### [Assignment]
Work through the data line by line, gathering every line that has the word "clonic".
======== Data provided
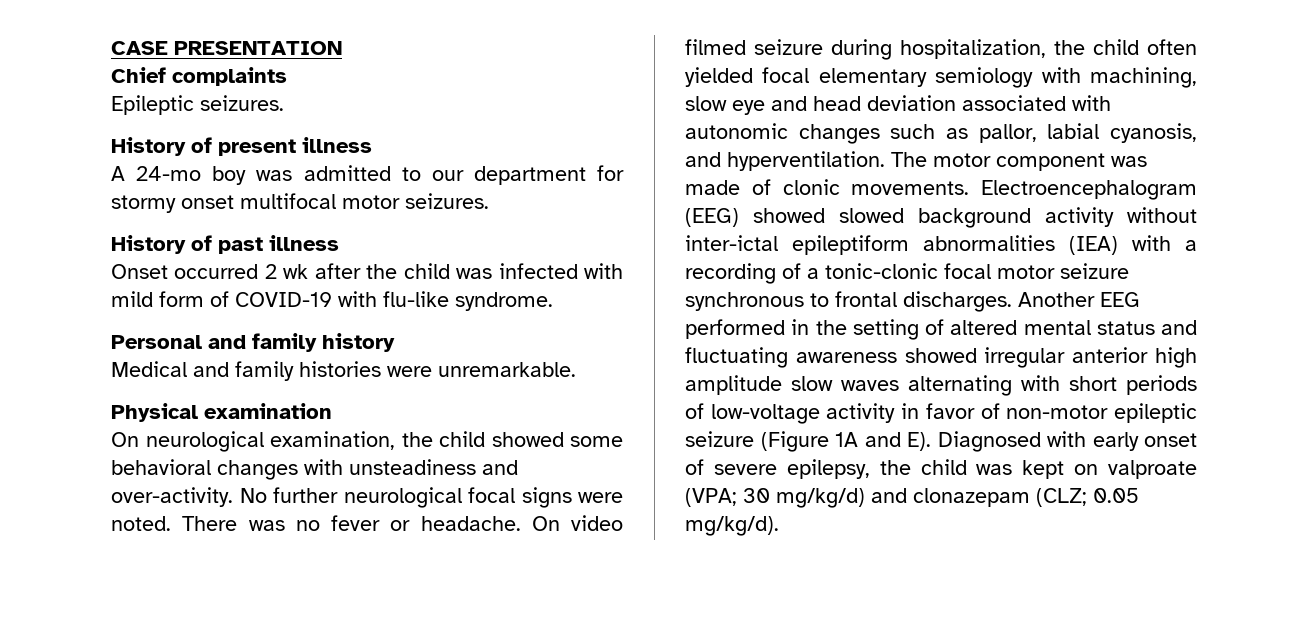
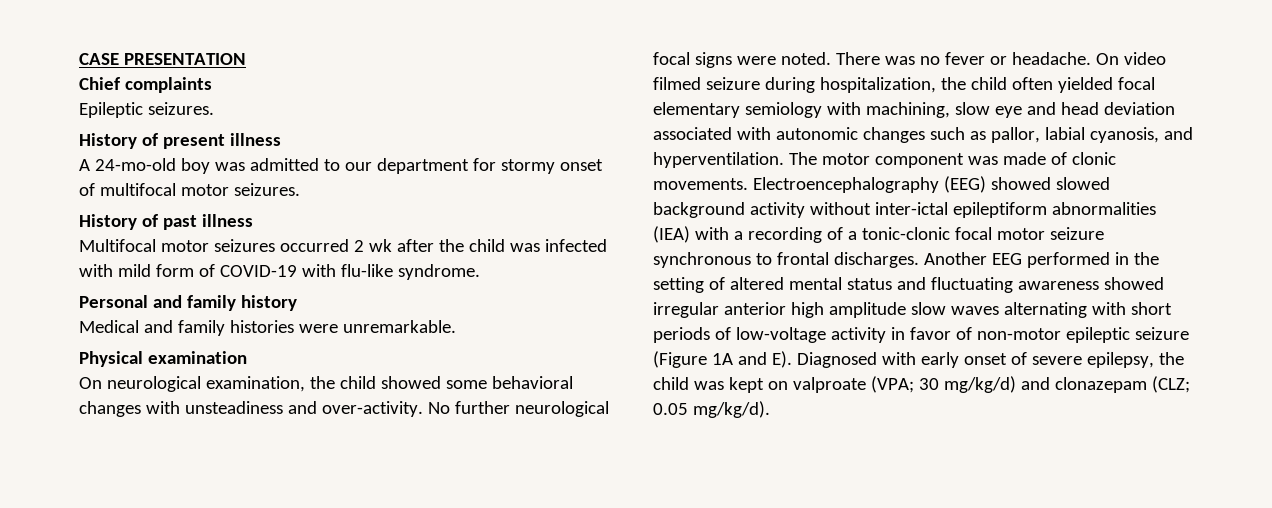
- A 24-mo boy was admitted to our department for stormy onset multifocal motor seizures.
+ A 24-mo-old boy was admitted to our department for stormy onset of multifocal motor seizures.
- Onset occurred 2 wk after the child was infected with mild form of COVID-19 with flu-like syndrome.
+ Multifocal motor seizures occurred 2 wk after the child was infected with mild form of COVID-19 with flu-like syndrome.
- Electroencephalogram (EEG) showed slowed background activity without inter-ictal epileptiform abnormalities (IEA) with a recording of a tonic-clonic focal motor seizure synchronous to frontal discharges.
+ Electroencephalography (EEG) showed slowed background activity without inter-ictal epileptiform abnormalities (IEA) with a recording of a tonic-clonic focal motor seizure synchronous to frontal discharges.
================
### [Finished exercise]
- Electroencephalogram (EEG) showed slowed background activity without inter-ictal epileptiform abnormalities (IEA) with a recording of a tonic-clonic focal motor seizure synchronous to frontal discharges.
+ Electroencephalography (EEG) showed slowed background activity without inter-ictal epileptiform abnormalities (IEA) with a recording of a tonic-clonic focal motor seizure synchronous to frontal discharges.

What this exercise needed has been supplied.